-- Exercise objective --
If a record contains a picture, skip the picture and transcribe the rest exactly.

Content revision data:
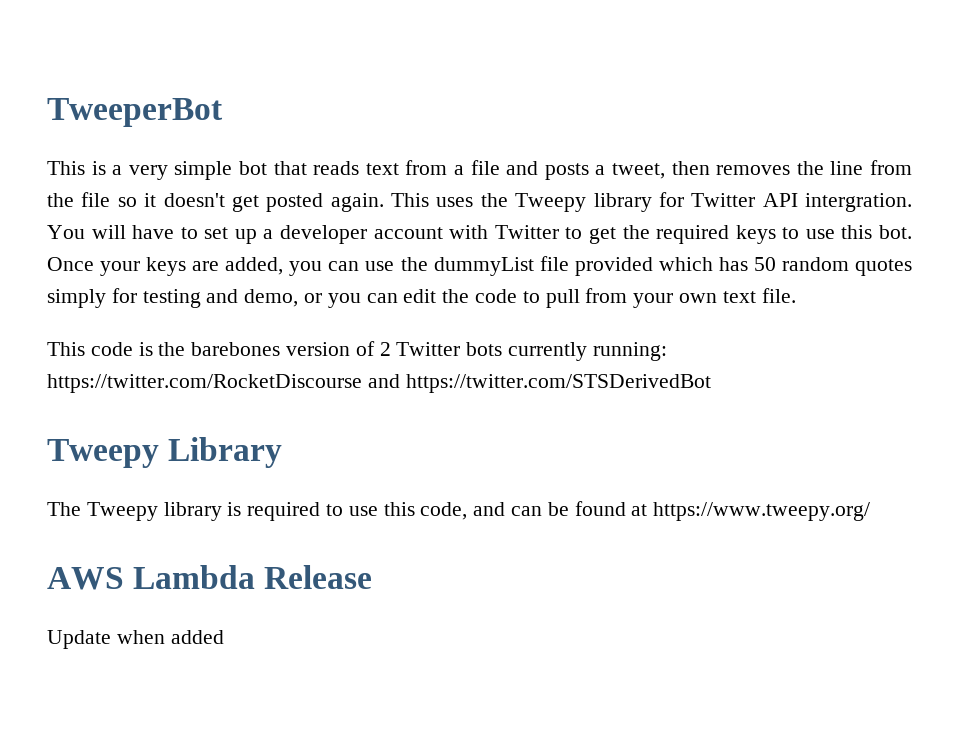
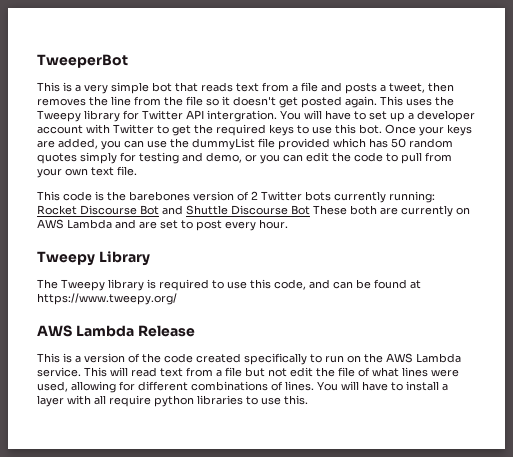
- This code is the barebones version of 2 Twitter bots currently running: https://twitter.com/RocketDiscourse and https://twitter.com/STSDerivedBot
+ This code is the barebones version of 2 Twitter bots currently running: Rocket Discourse Bot and Shuttle Discourse Bot These both are currently on AWS Lambda and are set to post every hour.
- Update when added
+ This is a version of the code created specifically to run on the AWS Lambda service. This will read text from a file but not edit the file of what lines were used, allowing for different combinations of lines. You will have to install a layer with all require python libraries to use this.

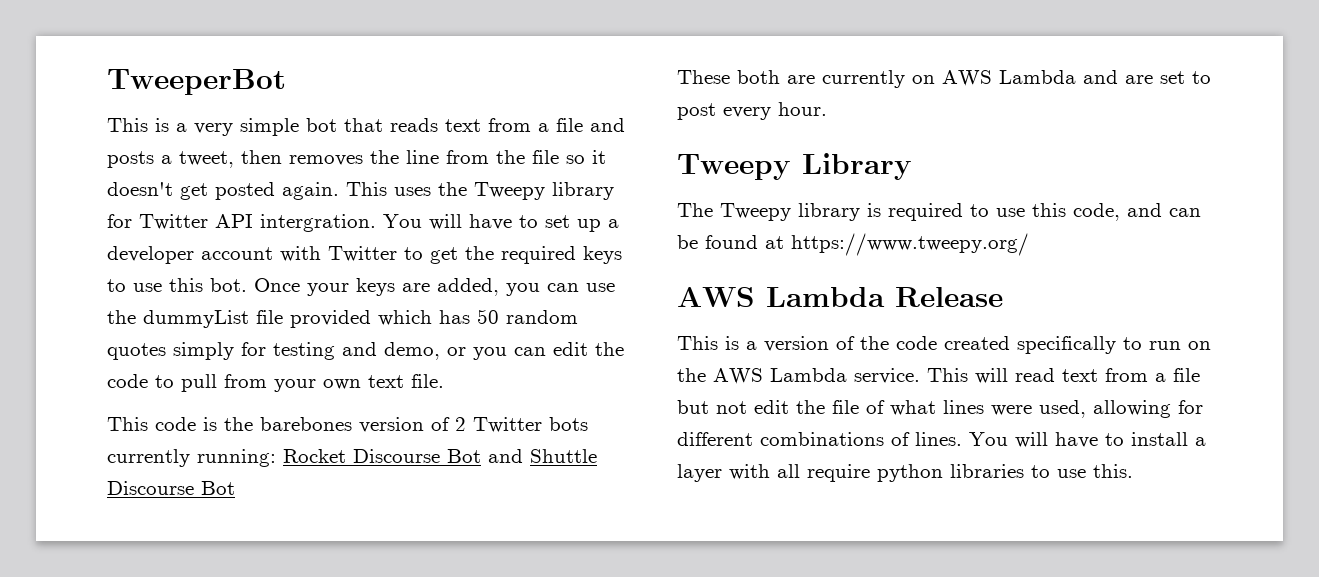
- This code is the barebones version of 2 Twitter bots currently running: Rocket Discourse Bot and Shuttle Discourse Bot These both are currently on AWS Lambda and are set to post every hour.
+ This code is the barebones version of 2 Twitter bots currently running: Rocket Discourse Bot and Shuttle Discourse Bot
+ These both are currently on AWS Lambda and are set to post every hour.

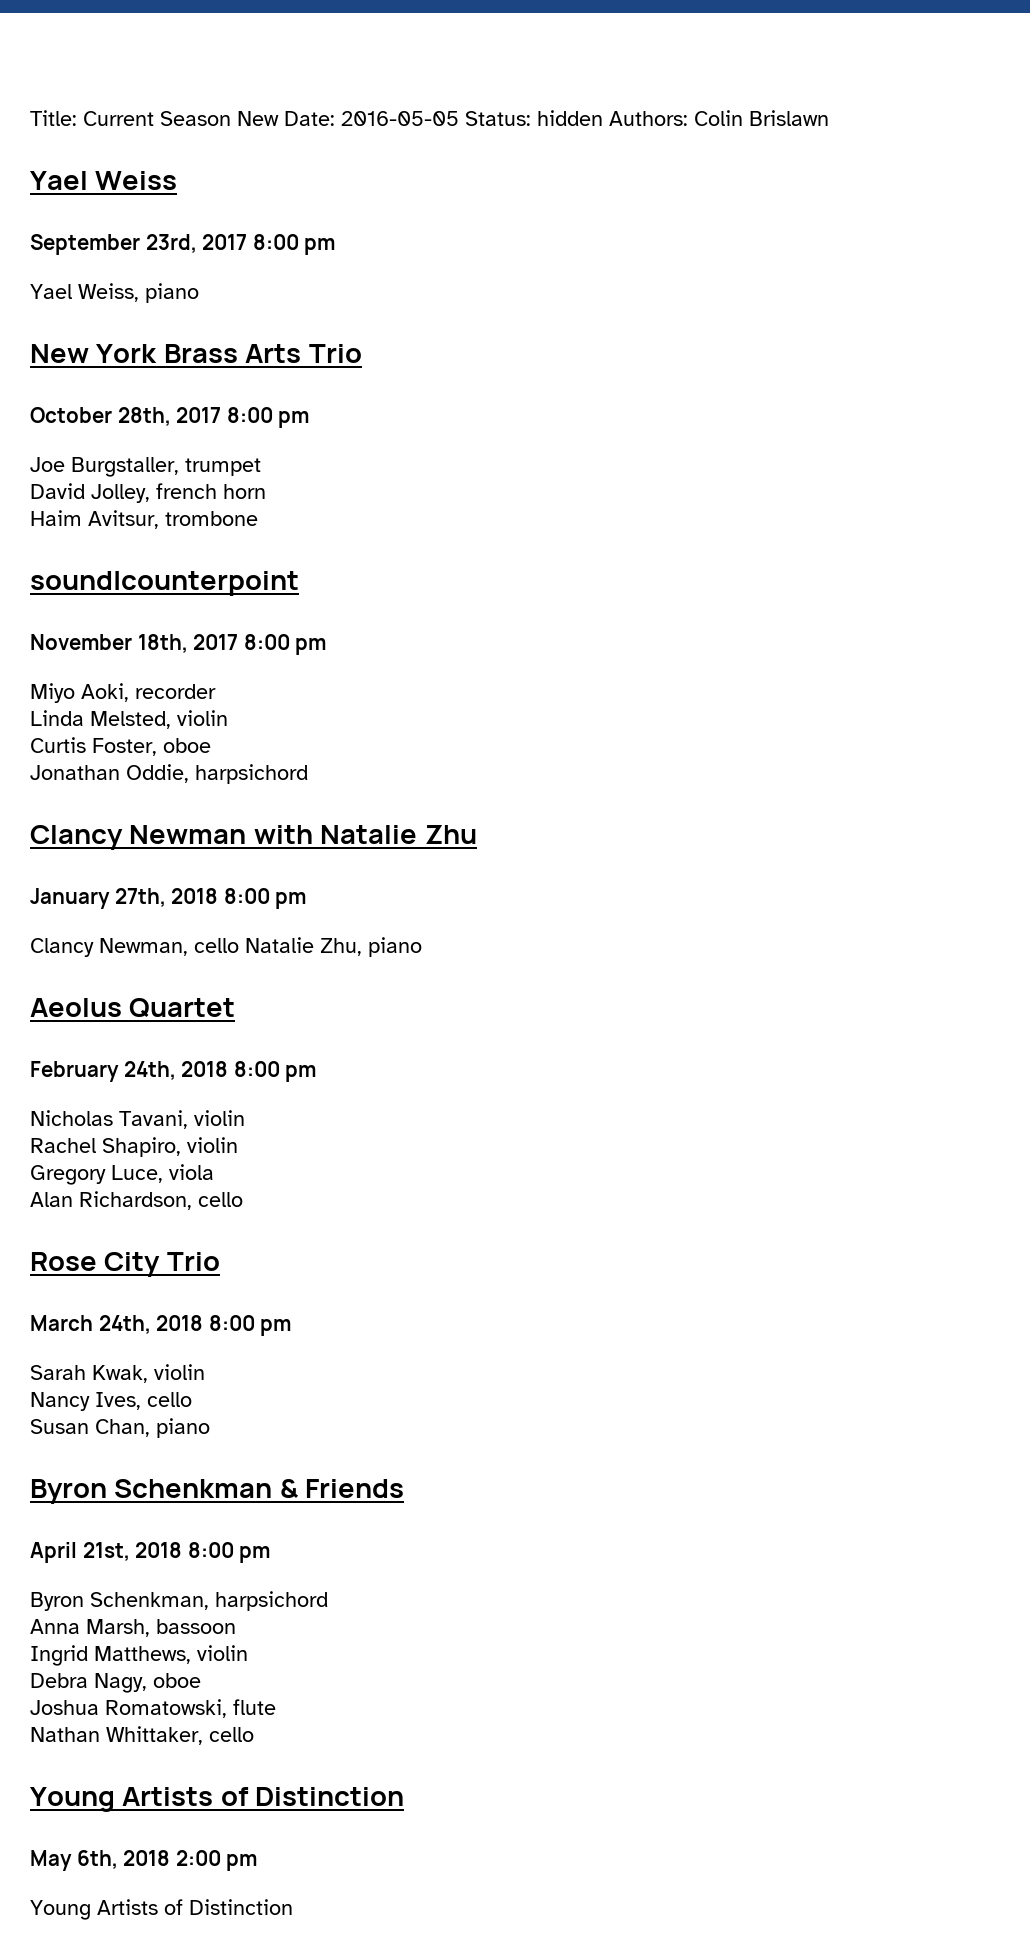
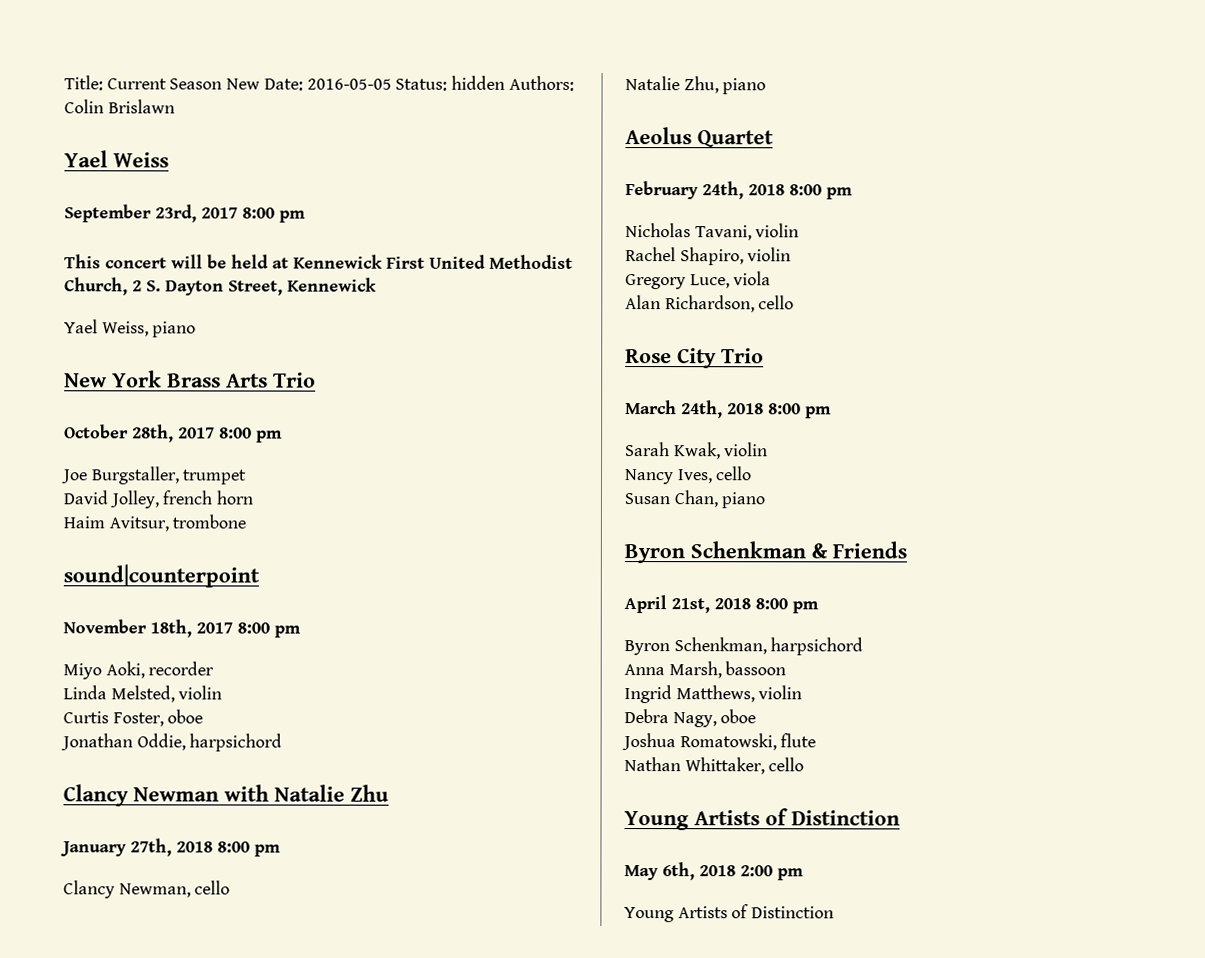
+ This concert will be held at Kennewick First United Methodist Church, 2 S. Dayton Street, Kennewick
- Clancy Newman, cello Natalie Zhu, piano
+ Clancy Newman, cello
+ Natalie Zhu, piano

-- Answer to this problem --
- This code is the barebones version of 2 Twitter bots currently running: https://twitter.com/RocketDiscourse and https://twitter.com/STSDerivedBot
+ This code is the barebones version of 2 Twitter bots currently running: Rocket Discourse Bot and Shuttle Discourse Bot These both are currently on AWS Lambda and are set to post every hour.
- Update when added
+ This is a version of the code created specifically to run on the AWS Lambda service. This will read text from a file but not edit the file of what lines were used, allowing for different combinations of lines. You will have to install a layer with all require python libraries to use this.

- This code is the barebones version of 2 Twitter bots currently running: Rocket Discourse Bot and Shuttle Discourse Bot These both are currently on AWS Lambda and are set to post every hour.
+ This code is the barebones version of 2 Twitter bots currently running: Rocket Discourse Bot and Shuttle Discourse Bot
+ These both are currently on AWS Lambda and are set to post every hour.

+ This concert will be held at Kennewick First United Methodist Church, 2 S. Dayton Street, Kennewick
- Clancy Newman, cello Natalie Zhu, piano
+ Clancy Newman, cello
+ Natalie Zhu, piano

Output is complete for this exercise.